Consistency & CAP

The theorems people cite wrong, the models people actually pick, and the read/write anomalies that force the decision.

The trap to avoid

Never say "we chose CP" or "we chose AP" without naming the partition scenario you are choosing against. The decision is only meaningful during a partition — and PACELC says there is a second decision waiting even when the network is healthy.

Consistency models

Ordered strongest → weakest. Most systems are not "strong" or "eventual" — they are somewhere in the middle, and naming the model precisely is the senior signal.

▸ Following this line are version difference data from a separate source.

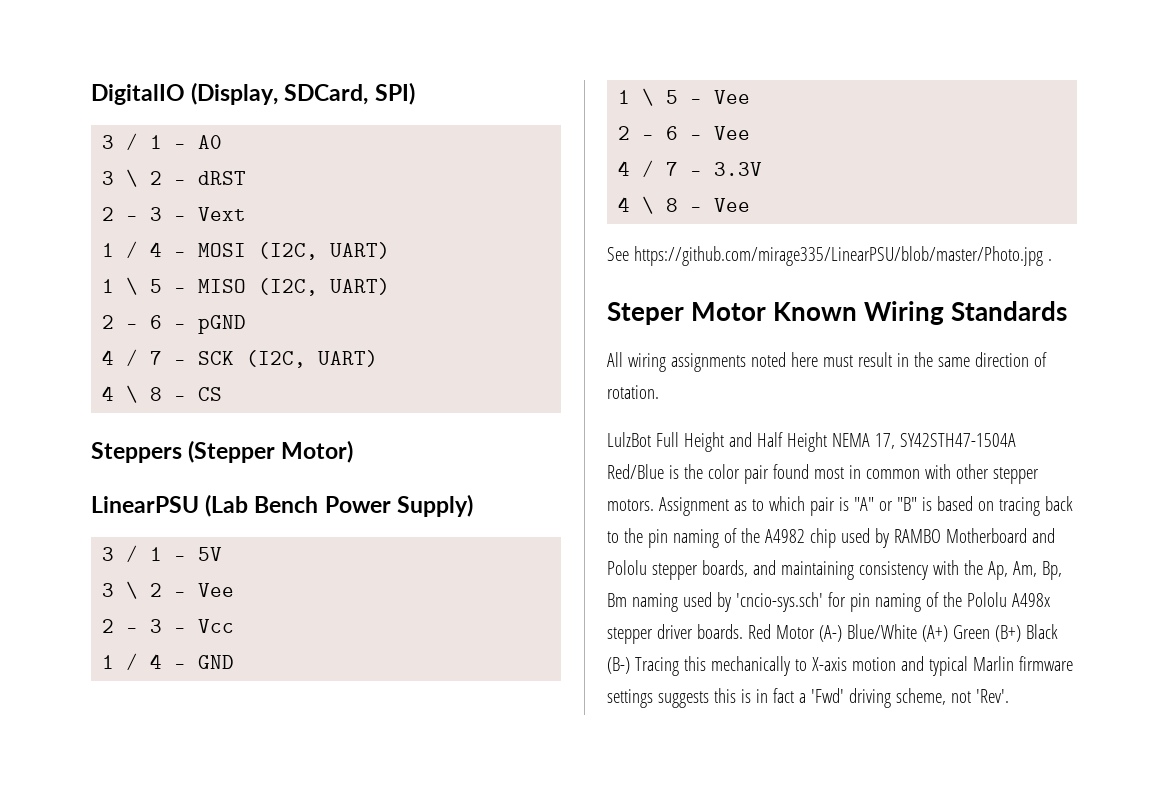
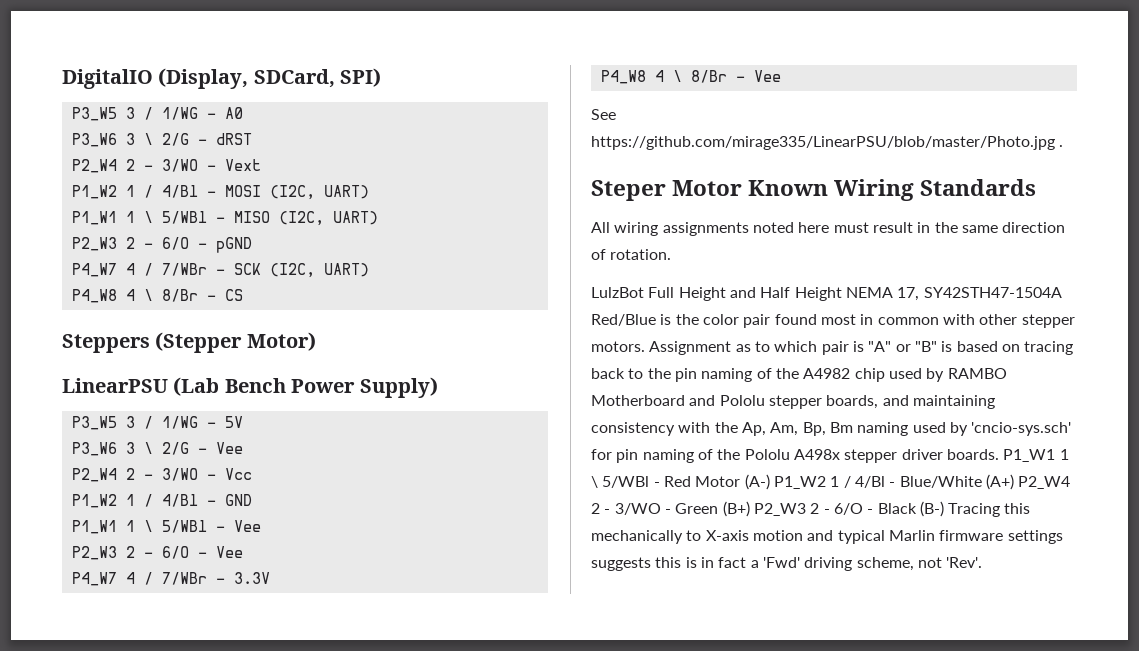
- 3 / 1 - A0
+ P3_W5 3 / 1/WG - A0
- 3 \ 2 - dRST
+ P3_W6 3 \ 2/G - dRST
- 2 - 3 - Vext
+ P2_W4 2 - 3/WO - Vext
- 1 / 4 - MOSI (I2C, UART)
+ P1_W2 1 / 4/Bl - MOSI (I2C, UART)
- 1 \ 5 - MISO (I2C, UART)
+ P1_W1 1 \ 5/WBl - MISO (I2C, UART)
- 2 - 6 - pGND
+ P2_W3 2 - 6/O - pGND
- 4 / 7 - SCK (I2C, UART)
+ P4_W7 4 / 7/WBr - SCK (I2C, UART)
- 4 \ 8 - CS
+ P4_W8 4 \ 8/Br - CS
- 3 / 1 - 5V
+ P3_W5 3 / 1/WG - 5V
- 3 \ 2 - Vee
- 2 - 3 - Vcc
+ P3_W6 3 \ 2/G - Vee
+ P2_W4 2 - 3/WO - Vcc
- 1 / 4 - GND
+ P1_W2 1 / 4/Bl - GND
- 1 \ 5 - Vee
- 2 - 6 - Vee
- 4 / 7 - 3.3V
+ P1_W1 1 \ 5/WBl - Vee
+ P2_W3 2 - 6/O - Vee
+ P4_W7 4 / 7/WBr - 3.3V
- 4 \ 8 - Vee
+ P4_W8 4 \ 8/Br - Vee
- Red Motor (A-) Blue/White (A+) Green (B+) Black (B-) Tracing this mechanically to X-axis motion and typical Marlin firmware settings suggests this is in fact a 'Fwd' driving scheme, not 'Rev'.
+ P1_W1 1 \ 5/WBl - Red Motor (A-) P1_W2 1 / 4/Bl - Blue/White (A+) P2_W4 2 - 3/WO - Green (B+) P2_W3 2 - 6/O - Black (B-) Tracing this mechanically to X-axis motion and typical Marlin firmware settings suggests this is in fact a 'Fwd' driving scheme, not 'Rev'.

Model	Guarantee	When it fits	Cost
Linearizable (strong)	Every read returns the most recent committed write. System looks like a single copy.	Money, leader election, distributed locks, unique-constraint enforcement.	Quorum round-trip per op; split-brain-safe only via consensus (Raft, Paxos).
Sequential	All nodes see operations in the same total order; order need not match real time.	Replicated state machines where per-client ordering matters but wall-clock doesn't.	Cheaper than linearizable but rare in off-the-shelf products.
Causal	If A happened before B (causally), all observers see A before B. Concurrent ops may be seen in any order.	Collaborative docs, comment threads, anywhere "reply appears before parent" is a bug.	Version vectors per key; metadata overhead grows with client count.
Read-your-writes	A client always sees its own prior writes.	User-facing UIs where posting a comment and refreshing must show it.	Sticky reads to primary or session tokens routed to up-to-date replica.
Monotonic reads	Successive reads never go backwards in time for one client.	Infinite scroll, dashboards polling a counter — prevents number going down then up.	Client pins to one replica or carries read-timestamp cookie.
Eventual	If writes stop, all replicas eventually converge. Nothing said about order or window.	Caches, CDNs, low-stakes counters, anywhere convergence-eventually is enough.	Cheapest; app must tolerate stale reads and conflicting writes.

CAP theorem

During a network partition (P), a distributed system must choose: Consistency (every read sees the latest write) or Availability (every request gets a response). You cannot have both while partitioned.

The common misreading

CAP is often stated as "pick 2 of 3" — that is wrong. P is not optional in real networks. The real trade-off is C vs A, and only during partitions.

CP systems

ZooKeeper, etcd, HBase, MongoDB (majority writes)

AP systems

DynamoDB (default), Cassandra, Riak, CouchDB

PACELC

PACELC extends CAP: if Partitioned, pick Availability or Consistency; Else (no partition), pick Latency or Consistency.

Explains the trade-off you make even in the sunny-day case. A system that chooses Availability during partitions usually also chooses Latency in normal operation — those two preferences travel together.

PA/EL

Cassandra, DynamoDB — available + low latency; staleness is the price always.

PC/EC

Spanner, CockroachDB — consistent always; pay latency tax always.

PA/EC

MongoDB (tunable w/readConcern) — can be configured either way.

Read/write anomalies

Anomaly	Scenario	Fixed by
Dirty read	T1 writes X=5; before commit, T2 reads X=5; T1 rolls back. T2 saw a value that never existed.	Read Committed or higher.
Non-repeatable read	T1 reads X=5; T2 writes X=6 and commits; T1 reads X=6 in the same transaction.	Repeatable Read / Snapshot Isolation.
Phantom	T1 reads "all rows where status='active'" twice; T2 inserts a new active row in between.	Serializable, or predicate/gap locks (MySQL InnoDB).
Lost update	T1 and T2 both read balance=100, add 10, both write 110. Real answer is 120.	SELECT FOR UPDATE, optimistic lock with version column, or Serializable.
Write skew	Two doctors on call; each reads "at least one other doctor is on call" and takes themselves off. Now zero on call.	Serializable (snapshot isolation permits this by design).
Read skew	T1 reads X=100 then Y=50 from two tables; in between, another txn moved 30 from X to Y. T1 sees 150 total where truth was 150, but intermediate breakdown is nonsense.	Snapshot Isolation (single read snapshot).

Quorum math

Dynamo-style quorums: W + R > N ⇒ reads see latest committed writes.

Configuration	Effect
W=N, R=1	Fast reads, slow writes. Reads always fresh as long as no node is down.
W=1, R=N	Fast writes, slow reads. Used when writes dominate and staleness intolerable.
W=R=(N+1)/2	Balanced majority quorum. Most common DynamoDB / Cassandra default shape.
W + R ≤ N	Possible to read stale. Only acceptable when eventual consistency is explicitly OK.